• Exercise brief
In the records that follow, find each line with the word "LIMITED" and copy it.

• Exercise input
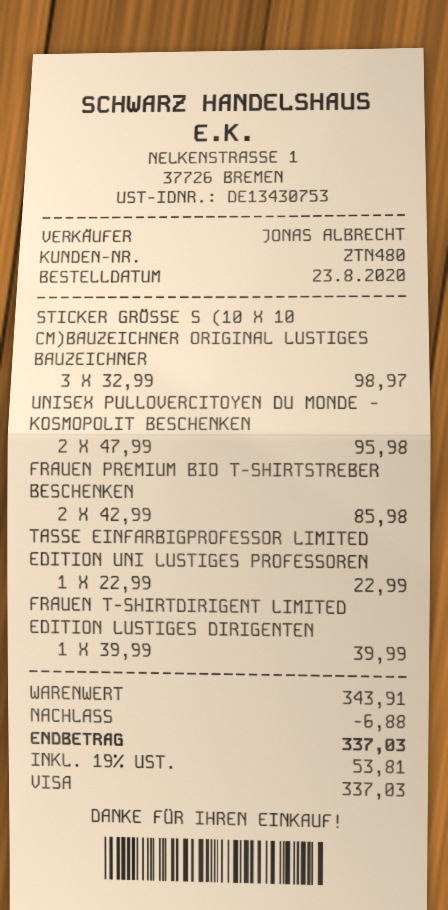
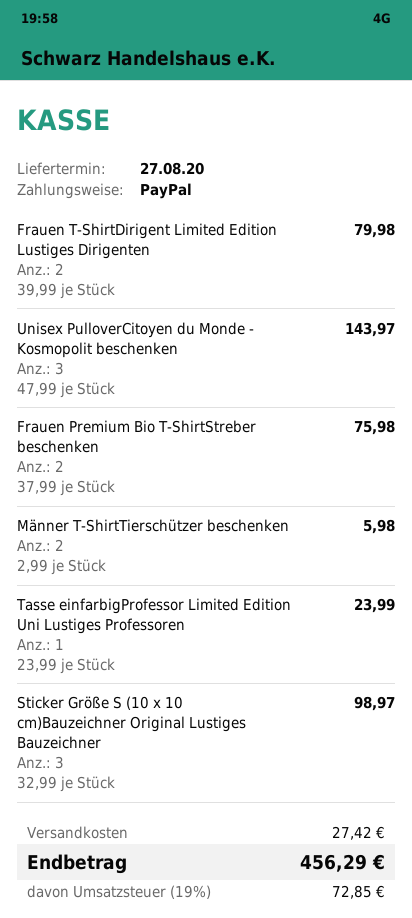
payment method: Visa -> PayPal
UNISEX PULLOVERCITOYEN DU MONDE - KOSMOPOLIT BESCHENKEN: 2 x 47.99 = 95.98 -> 3 x 47.99 = 143.97
FRAUEN PREMIUM BIO T-SHIRTSTREBER BESCHENKEN: 2 x 42.99 = 85.98 -> 2 x 37.99 = 75.98
TASSE EINFARBIGPROFESSOR LIMITED EDITION UNI LUSTIGES PROFESSOREN: 1 x 22.99 = 22.99 -> 1 x 23.99 = 23.99
FRAUEN T-SHIRTDIRIGENT LIMITED EDITION LUSTIGES DIRIGENTEN: 1 x 39.99 = 39.99 -> 2 x 39.99 = 79.98
Männer T-ShirtTierschützer beschenken: none -> 2 x 2.99 = 5.98
discount: 6.88 -> none
shipping: none -> 27.42
tax: 19% = 53.81 -> 19% = 72.85
total: 337.03 -> 456.29

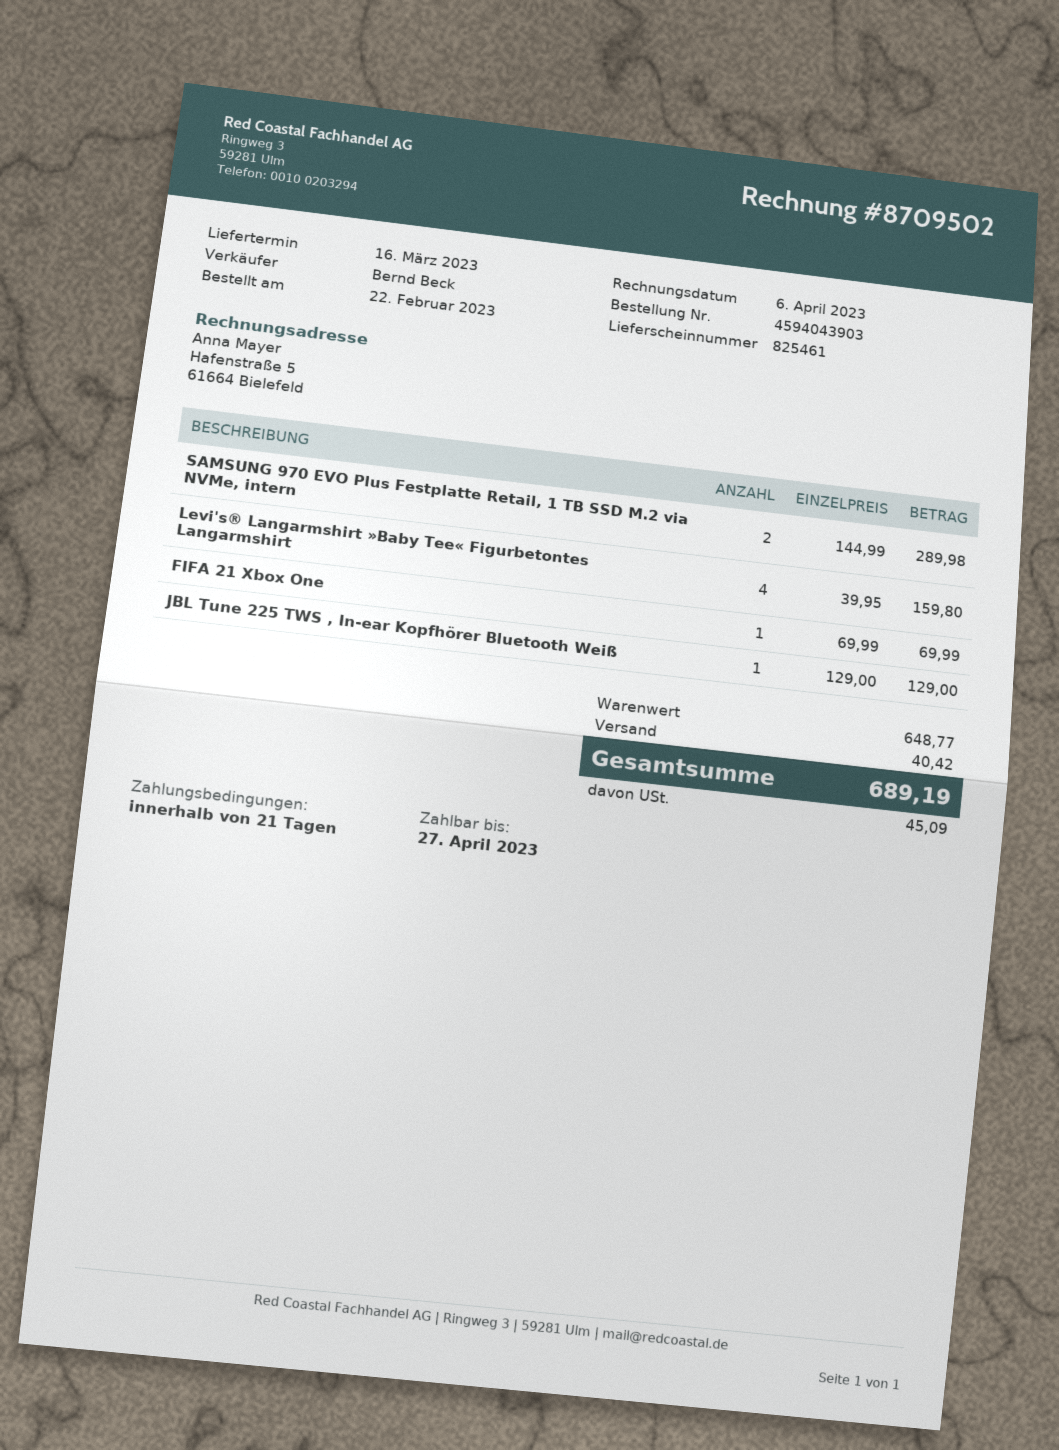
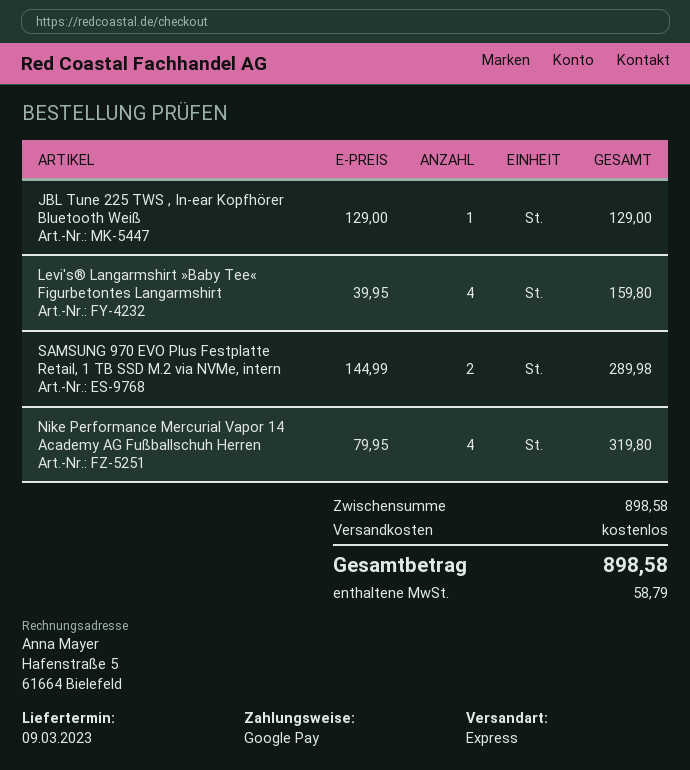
delivery date: 2023-03-16 -> 2023-03-09
FIFA 21 Xbox One: 1 x 69.99 = 69.99 -> none
Nike Performance Mercurial Vapor 14 Academy AG Fußballschuh Herren: none -> 4 x 79.95 = 319.80
subtotal: 648.77 -> 898.58
shipping: 40.42 -> 0.00
tax: 45.09 -> 58.79
total: 689.19 -> 898.58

• Problem solution
TASSE EINFARBIGPROFESSOR LIMITED EDITION UNI LUSTIGES PROFESSOREN: 1 x 22.99 = 22.99 -> 1 x 23.99 = 23.99
FRAUEN T-SHIRTDIRIGENT LIMITED EDITION LUSTIGES DIRIGENTEN: 1 x 39.99 = 39.99 -> 2 x 39.99 = 79.98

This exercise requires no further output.